The building has recently been refurbished to include NZ Post services. The building is already congested, with the Shirley Library, Service Centre & Coastal-Burwood Governance unit sharing this space.
This library is smaller than most ‘suburban’ libraries in Christchurch & yet is consistently one of the top providers of events/activities, even with no dedicated learning spaces.
Approx 25,000 people live in the Innes ward, which currently has no ‘suburban’ Christchurch City Library.
Our population is increasing due to in fill housing & social housing developments:

My vision is for a civic managed facility, citizen hub/’home’ base, a purpose built building for a bigger Shirley Library with adjustable Learning/Meeting spaces in the centre, surrounded by library ‘rooms’/spaces.
Set amongst the significant trees, with an updated inclusive playground, half basketball court & Dudley Creek in the background.
‘Residential feel’ to fit into the neighbourhood & incorporate some heritage design as this location is next to the Dudley Character Area.
Inclusive: day & night opening hours, available 6 or 7 days, adjustable learning/meeting spaces, that can be booked & utilized by everyone, residents can just be in the space (home away from home, our communities ‘living room’) without having to attend an activity/event.
Accessible: Onsite & street parking, bus stops for the 7: Halswell/Queenspark, Or: The Orbiter & 100: Wigram/The Palms via Riccarton routes, are located outside 10 Shirley Road, and across the road, by Shirley Primary School.
Multifunctional space that can cater for a wide range of “cultural, educational and recreational activities” that bring people from the surrounding communities: Shirley, Mairehau, St Albans, Edgeware & Richmond, together.

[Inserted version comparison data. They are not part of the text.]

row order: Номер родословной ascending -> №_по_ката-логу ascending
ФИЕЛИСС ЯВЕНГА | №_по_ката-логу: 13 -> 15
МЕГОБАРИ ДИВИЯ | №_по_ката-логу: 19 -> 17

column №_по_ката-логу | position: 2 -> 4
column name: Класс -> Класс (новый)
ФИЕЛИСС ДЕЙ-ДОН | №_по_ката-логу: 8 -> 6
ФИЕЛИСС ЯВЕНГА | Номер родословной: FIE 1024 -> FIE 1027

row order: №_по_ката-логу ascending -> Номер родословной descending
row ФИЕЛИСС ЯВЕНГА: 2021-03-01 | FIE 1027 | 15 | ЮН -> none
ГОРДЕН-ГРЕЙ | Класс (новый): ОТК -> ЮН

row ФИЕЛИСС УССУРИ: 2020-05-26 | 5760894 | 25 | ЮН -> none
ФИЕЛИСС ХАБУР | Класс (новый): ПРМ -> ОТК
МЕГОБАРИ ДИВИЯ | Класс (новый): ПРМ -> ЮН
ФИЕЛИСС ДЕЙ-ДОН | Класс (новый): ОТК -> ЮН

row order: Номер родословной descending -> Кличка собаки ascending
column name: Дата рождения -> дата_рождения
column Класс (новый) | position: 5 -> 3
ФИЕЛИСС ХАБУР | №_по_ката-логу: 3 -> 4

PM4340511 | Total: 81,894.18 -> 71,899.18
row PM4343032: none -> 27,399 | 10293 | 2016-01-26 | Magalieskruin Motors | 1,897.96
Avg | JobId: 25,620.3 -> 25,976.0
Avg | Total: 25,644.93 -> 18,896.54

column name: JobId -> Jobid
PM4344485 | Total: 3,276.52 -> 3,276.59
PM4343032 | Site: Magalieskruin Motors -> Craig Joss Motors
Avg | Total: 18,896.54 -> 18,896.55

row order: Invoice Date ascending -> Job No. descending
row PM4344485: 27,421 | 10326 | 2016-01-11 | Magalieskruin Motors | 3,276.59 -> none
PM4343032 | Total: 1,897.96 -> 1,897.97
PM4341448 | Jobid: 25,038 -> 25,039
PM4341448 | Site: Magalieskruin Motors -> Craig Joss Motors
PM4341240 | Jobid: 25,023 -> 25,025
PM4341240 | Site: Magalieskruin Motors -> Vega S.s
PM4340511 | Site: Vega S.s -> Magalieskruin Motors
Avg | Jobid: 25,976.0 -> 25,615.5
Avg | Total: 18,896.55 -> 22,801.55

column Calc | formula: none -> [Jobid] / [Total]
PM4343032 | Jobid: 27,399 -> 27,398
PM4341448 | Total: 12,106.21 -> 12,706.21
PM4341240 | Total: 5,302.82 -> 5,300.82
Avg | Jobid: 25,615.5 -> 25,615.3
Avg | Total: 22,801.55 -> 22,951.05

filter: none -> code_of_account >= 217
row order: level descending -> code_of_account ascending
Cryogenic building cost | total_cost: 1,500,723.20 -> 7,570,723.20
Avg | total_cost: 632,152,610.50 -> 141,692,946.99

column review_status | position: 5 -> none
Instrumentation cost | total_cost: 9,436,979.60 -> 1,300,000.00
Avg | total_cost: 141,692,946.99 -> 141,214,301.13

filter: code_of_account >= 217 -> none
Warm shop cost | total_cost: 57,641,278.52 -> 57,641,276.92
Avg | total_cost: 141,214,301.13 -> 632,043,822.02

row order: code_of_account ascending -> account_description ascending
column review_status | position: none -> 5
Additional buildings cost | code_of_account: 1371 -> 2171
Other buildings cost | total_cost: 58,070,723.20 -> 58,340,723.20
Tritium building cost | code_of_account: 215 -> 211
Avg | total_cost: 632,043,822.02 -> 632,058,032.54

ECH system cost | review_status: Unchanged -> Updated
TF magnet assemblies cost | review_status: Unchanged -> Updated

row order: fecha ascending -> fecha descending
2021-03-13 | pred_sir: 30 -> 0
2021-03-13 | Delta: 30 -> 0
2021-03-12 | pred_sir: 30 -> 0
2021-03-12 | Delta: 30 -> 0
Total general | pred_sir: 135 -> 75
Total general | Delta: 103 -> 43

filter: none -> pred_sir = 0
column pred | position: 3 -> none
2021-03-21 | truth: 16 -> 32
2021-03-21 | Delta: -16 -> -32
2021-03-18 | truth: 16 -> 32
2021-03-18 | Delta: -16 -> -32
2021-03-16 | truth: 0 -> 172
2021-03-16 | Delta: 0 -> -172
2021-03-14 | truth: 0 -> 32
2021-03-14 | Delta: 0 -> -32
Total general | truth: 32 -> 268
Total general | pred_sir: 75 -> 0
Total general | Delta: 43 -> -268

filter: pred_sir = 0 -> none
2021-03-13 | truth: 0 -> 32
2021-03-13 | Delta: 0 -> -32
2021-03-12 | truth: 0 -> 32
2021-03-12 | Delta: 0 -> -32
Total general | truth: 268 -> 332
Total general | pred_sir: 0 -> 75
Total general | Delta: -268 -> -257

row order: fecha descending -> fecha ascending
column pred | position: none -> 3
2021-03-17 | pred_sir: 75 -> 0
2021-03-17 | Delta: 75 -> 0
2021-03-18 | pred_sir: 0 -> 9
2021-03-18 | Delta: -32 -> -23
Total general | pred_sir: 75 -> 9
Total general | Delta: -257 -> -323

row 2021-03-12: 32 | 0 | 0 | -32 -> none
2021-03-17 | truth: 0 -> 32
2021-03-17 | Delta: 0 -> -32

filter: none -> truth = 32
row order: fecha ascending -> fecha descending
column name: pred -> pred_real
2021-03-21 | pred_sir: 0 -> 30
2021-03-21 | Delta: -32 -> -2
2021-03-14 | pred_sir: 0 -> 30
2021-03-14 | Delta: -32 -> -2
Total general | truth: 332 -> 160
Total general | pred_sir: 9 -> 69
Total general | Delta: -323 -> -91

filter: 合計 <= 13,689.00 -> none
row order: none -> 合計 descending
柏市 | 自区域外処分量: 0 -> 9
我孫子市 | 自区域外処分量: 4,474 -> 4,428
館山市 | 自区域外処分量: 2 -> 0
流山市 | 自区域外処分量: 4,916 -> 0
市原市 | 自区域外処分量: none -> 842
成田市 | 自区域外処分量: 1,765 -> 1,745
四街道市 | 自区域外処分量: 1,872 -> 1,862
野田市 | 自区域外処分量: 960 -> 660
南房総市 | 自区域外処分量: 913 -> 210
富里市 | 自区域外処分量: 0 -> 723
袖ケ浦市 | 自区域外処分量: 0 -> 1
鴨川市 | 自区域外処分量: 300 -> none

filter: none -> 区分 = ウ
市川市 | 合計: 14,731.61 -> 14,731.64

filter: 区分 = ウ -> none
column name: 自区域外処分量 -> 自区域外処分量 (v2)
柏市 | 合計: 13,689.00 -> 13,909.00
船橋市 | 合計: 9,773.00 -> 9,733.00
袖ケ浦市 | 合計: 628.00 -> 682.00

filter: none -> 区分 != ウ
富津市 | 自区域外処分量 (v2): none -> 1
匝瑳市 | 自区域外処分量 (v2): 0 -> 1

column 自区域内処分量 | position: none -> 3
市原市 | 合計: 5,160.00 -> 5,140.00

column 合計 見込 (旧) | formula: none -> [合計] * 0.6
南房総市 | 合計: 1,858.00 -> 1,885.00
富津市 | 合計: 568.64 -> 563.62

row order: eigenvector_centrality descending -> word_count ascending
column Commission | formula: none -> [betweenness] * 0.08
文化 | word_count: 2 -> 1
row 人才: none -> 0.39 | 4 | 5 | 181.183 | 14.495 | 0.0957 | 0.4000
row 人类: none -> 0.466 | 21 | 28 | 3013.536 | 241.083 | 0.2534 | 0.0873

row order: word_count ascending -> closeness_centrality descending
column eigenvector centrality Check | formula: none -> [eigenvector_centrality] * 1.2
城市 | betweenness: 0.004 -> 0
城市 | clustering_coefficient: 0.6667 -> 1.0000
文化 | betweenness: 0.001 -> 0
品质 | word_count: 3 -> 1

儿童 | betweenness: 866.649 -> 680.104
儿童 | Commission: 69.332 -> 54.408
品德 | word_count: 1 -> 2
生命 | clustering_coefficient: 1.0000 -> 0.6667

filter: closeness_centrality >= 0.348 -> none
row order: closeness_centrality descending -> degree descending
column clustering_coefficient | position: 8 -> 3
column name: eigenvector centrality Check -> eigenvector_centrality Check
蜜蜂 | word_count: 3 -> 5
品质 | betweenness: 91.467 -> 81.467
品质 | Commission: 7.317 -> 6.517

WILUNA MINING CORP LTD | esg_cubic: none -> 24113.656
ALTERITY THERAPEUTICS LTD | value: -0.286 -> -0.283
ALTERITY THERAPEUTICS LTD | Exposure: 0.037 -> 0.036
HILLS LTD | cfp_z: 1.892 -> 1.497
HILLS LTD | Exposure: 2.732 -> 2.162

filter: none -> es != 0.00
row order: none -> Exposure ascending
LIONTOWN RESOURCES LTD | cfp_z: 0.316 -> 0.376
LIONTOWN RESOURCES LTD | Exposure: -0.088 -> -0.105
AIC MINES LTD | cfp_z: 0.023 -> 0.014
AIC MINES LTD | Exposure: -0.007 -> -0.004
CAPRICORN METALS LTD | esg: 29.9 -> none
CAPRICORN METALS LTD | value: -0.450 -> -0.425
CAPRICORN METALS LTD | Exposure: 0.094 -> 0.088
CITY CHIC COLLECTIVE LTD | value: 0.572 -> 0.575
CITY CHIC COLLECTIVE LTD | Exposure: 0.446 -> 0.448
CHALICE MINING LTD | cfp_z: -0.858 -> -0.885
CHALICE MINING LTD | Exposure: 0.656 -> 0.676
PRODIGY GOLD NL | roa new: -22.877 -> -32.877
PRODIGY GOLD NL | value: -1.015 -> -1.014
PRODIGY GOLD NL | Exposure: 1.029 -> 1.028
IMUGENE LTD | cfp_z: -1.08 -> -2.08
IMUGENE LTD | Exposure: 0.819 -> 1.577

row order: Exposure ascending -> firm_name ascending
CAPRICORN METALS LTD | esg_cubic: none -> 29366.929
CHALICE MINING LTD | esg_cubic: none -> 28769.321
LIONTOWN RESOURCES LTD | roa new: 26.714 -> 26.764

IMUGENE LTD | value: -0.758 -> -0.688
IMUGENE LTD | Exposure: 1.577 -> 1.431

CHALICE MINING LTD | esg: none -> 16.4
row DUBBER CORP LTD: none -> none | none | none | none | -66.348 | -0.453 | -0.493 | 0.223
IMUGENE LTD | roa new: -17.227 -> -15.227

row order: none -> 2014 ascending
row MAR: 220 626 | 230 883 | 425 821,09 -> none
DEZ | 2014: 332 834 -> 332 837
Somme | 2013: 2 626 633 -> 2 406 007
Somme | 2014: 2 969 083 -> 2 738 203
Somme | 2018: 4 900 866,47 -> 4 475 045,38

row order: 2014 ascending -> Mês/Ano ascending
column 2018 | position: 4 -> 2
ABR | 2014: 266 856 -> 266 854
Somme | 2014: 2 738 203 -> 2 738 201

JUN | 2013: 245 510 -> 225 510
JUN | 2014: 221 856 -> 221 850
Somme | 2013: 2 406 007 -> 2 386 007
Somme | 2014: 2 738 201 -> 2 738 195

“The public library is the one place, potentially the only civic place, where people are welcome to come no matter their background, their politics, their beliefs. People who are disenfranchised, have mobility issues, are socially isolated, the very old and the very young, it can be the only comfortable place to be – and their ideas are welcome.”
“We are becoming a bastion of wellbeing and welcome for people,” says Kat Cuttriss​, Hutt City Libraries manager and chair of Public Libraries of New Zealand.

“Urban planners seeking to stabilize neighborhoods are focusing on the critical role that “third places” can play in strengthening our sense of community. Third places have a number of important community-building attributes. Depending on their location, social classes and backgrounds can be “leveled-out” in ways that are unfortunately rare these days, with people feeling they are treated as social equals. Informal conversation is the main activity and most important linking function. One commentator refers to third places as the “living room” of society.
Many city planning efforts to reinvigorate metropolitan neighborhoods now include specific steps to create third places, especially public spaces, to try and break down social siloes.”